Palestinian officials are planning for the region of Palestine to receive its own digital currency within the next five years. The motivation for this stems from concerns about potential Israeli interference, Azzam Shawwa, Governor of the Palestinian Monetary Authority (PMA), told the news agency Reuters.
Palestinians have no sovereign currency of their own and use a combination of different currencies, including the euro, the dollar, the Jordanian dinar and the Israeli shekel, to conduct their daily financial transactions.
Due to the lack of a sovereign currency, Palestinian officials have little control over money supply and inflation. This is why the Palestinian Monetary Authority wants to introduce a bitcoin-like digital currency as the territory's new legal tender, which will be called “the Palestinian Pound,” according to Shawwa.
It is the Palestinian Monetary Authority's goal to become a fully-fledged and internationally recognized central bank for an independent Palestine. However, it is still unclear how a digital sovereign currency for Palestinians would sit with the 1994 Paris Protocol agreement. The protocol agreement gives the Palestinian Monetary Authority the functions of a central bank; however, it has not granted the institutions the right to issue its own currency. The Paris protocol recommends the use of the shekel in the region and, thereby, effectively provides Israel with a veto over the establishment of a Palestinian currency.
A sovereign digital currency, though, would make sense for Palestine. Not only would it allow the PMA to have more control over the country’s money supply and inflation, but it would also circumvent the practical challenges of delivering hard currency into the country as the PMA has no money-printing facilities.
"If we print currency, to get it into the country you would always need clearance from the Israelis and that could be an obstacle. So that is why we don't want to go into it," Shawwa explained to Reuters.

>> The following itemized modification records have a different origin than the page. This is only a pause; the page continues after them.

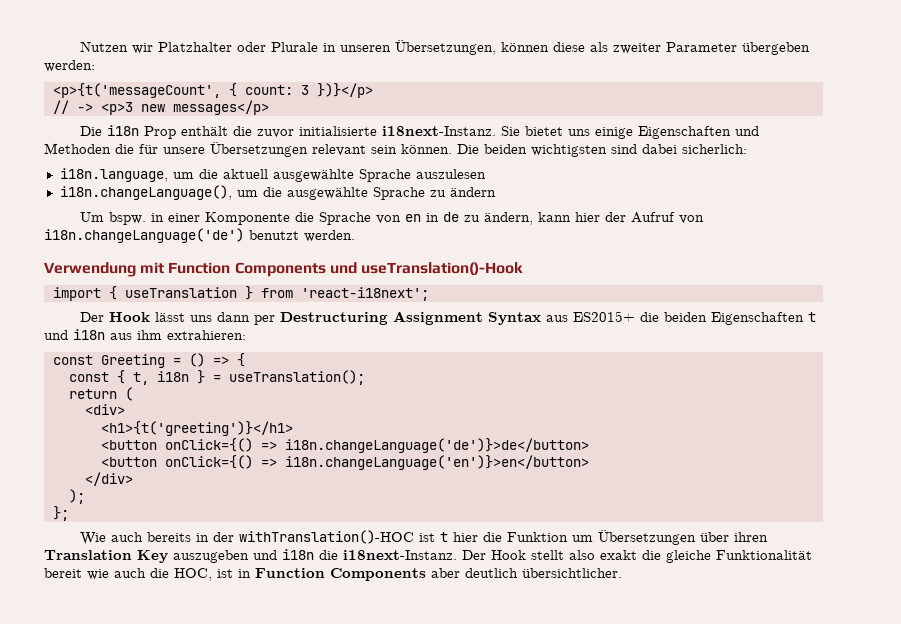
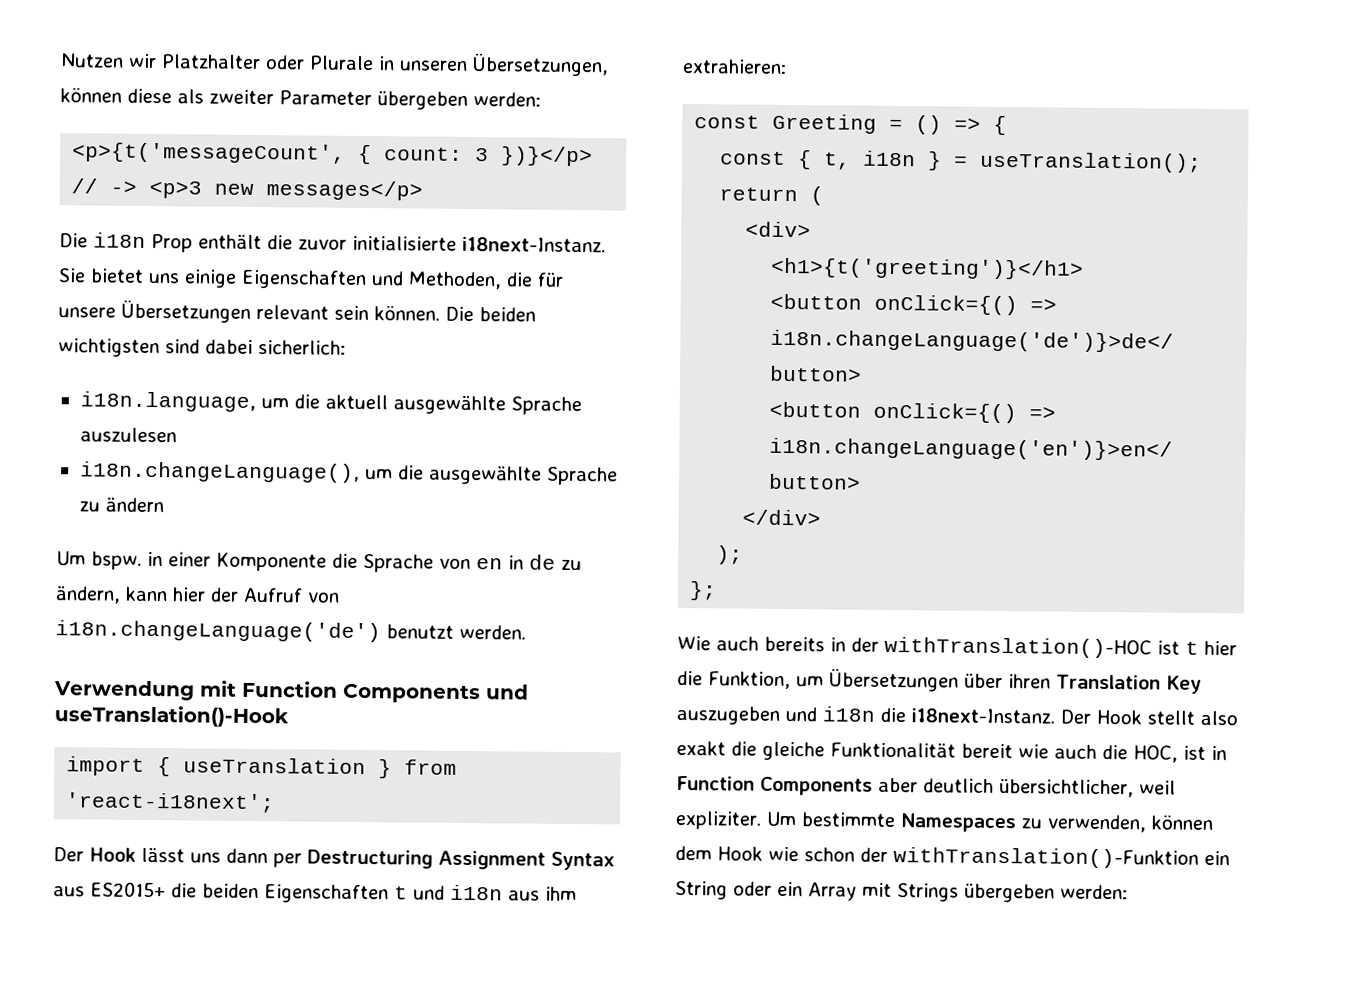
- Sie bietet uns einige Eigenschaften und Methoden die für unsere Übersetzungen relevant sein können.
+ Sie bietet uns einige Eigenschaften und Methoden, die für unsere Übersetzungen relevant sein können.
- Wie auch bereits in der withTranslation()-HOC ist t hier die Funktion um Übersetzungen über ihren Translation Key auszugeben und i18n die i18next-Instanz.
+ Wie auch bereits in der withTranslation()-HOC ist t hier die Funktion, um Übersetzungen über ihren Translation Key auszugeben und i18n die i18next-Instanz.
- Der Hook stellt also exakt die gleiche Funktionalität bereit wie auch die HOC, ist in Function Components aber deutlich übersichtlicher.
+ Der Hook stellt also exakt die gleiche Funktionalität bereit wie auch die HOC, ist in Function Components aber deutlich übersichtlicher, weil expliziter. Um bestimmte Namespaces zu verwenden, können dem Hook wie schon der withTranslation()-Funktion ein String oder ein Array mit Strings übergeben werden:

While the digital Palestinian pound is planned to be issued within the next five years, this will be no easy task for Palestinian authorities, given that the Palestinian Monetary Authority has been trying for over a decade to become an internationally recognized central bank.
Another option for the Palestinian monetary situation would be to keep the current status quo of the four above-mentioned currencies in use or to officially recognize one of the these currencies as the territory’s legal tender. However, a digital sovereign currency would be the preferred choice for Palestine, according to Shawwa.